Le leader de la navigation aérienne en Suisse, Skyguide, l’a aussi bien intégré : la promotion de la diversité et de l’inclusion fait pleinement partie de sa stratégie d’entreprise. Aussi, la compagnie a signé la Charte IATA « 25 by 2025 » dans laquelle elle s’engage, entre autres, à passer de 23,5% actuellement de femmes employées à 25% de femmes d’ici 2025. S’il y a 469 contrôleurs aériens hommes contre 106 femmes, il n’en reste pas moins que le Conseil d’administration est quasi à parité (3 des 7 membres sont des femmes) et que Skyguide a reçu le certificat SGS (Fair-ON-Pay +) qui atteste de son engagement de longue date en faveur d’un système salarial équitable.

Femmes aviation redimensionnéeB

Car on ne saurait s’intéresser au genre des différents métiers de l’aviation sans mentionner la situation salariale. Selon la dernière enquête suisse sur la structure des salaires, l’écart salarial entre hommes et femmes reste de 10,6% dans le transport et l’entreposage, soit environ 700 CHF. Sur cette différence salariale, près de 85% sont inexpliqués. Là aussi, la volonté des décideurs pourrait aider à réduire les écarts : le 15 mars 2022, au sortir de la pandémie, l’Organisation de l’aviation civile internationale et l’Organisation internationale du Travail ont signé un accord pour faire progresser le travail décent. Les écarts salariaux et la déconstruction des stéréotypes en font partie.
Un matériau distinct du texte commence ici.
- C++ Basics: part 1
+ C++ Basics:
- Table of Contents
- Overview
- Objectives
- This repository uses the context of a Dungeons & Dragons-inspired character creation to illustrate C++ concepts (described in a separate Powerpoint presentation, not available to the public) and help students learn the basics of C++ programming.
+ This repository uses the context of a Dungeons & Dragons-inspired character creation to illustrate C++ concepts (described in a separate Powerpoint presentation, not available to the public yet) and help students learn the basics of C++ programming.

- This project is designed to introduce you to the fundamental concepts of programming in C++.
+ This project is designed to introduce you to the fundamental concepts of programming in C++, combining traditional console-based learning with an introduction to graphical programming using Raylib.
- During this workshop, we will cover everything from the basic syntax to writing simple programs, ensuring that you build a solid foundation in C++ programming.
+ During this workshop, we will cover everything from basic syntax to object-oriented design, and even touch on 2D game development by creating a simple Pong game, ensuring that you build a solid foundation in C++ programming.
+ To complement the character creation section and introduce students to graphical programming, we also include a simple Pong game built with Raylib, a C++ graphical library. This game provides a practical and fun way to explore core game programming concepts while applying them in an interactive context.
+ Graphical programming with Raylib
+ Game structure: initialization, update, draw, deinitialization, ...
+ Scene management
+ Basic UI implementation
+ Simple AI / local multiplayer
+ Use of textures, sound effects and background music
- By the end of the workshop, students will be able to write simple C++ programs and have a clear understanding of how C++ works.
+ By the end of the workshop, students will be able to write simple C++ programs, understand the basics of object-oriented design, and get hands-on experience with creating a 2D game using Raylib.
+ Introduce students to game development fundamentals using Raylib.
Chez Genève Aéroport, l’analyse interne de l’égalité salariale, validé par notre auditeur des comptes, a démontré que l’écart était de moins d’ 1%. Si, globalement, Genève Aéroport compte, à travers ses différents métiers, 70% d’hommes et 30% de femmes, la direction générale est désormais paritaire. Autre signe d’une évolution vers la parité : les métiers de la technologie de l’information ont doublé leur effectif féminin ces dernières années.

L’actualité aéronautique vient de donner un signal en ce sens : Nathalie Stubler était CEO de Transavia France jusqu’en janvier 2023 et Air France/KLM est dirigée par la Néerlandaise Marjan Rintel depuis juillet 2022. A l’autre bout du monde, Vanessa Hudson a pris les commandes de la compagnie aérienne australienne Qantas à l'automne dernier. Elle succède à Alan Joyce, ouvertement homosexuel. Deux aspects, le genre et l’orientation sexuelle, qui font partie de l’inclusion et de la diversité.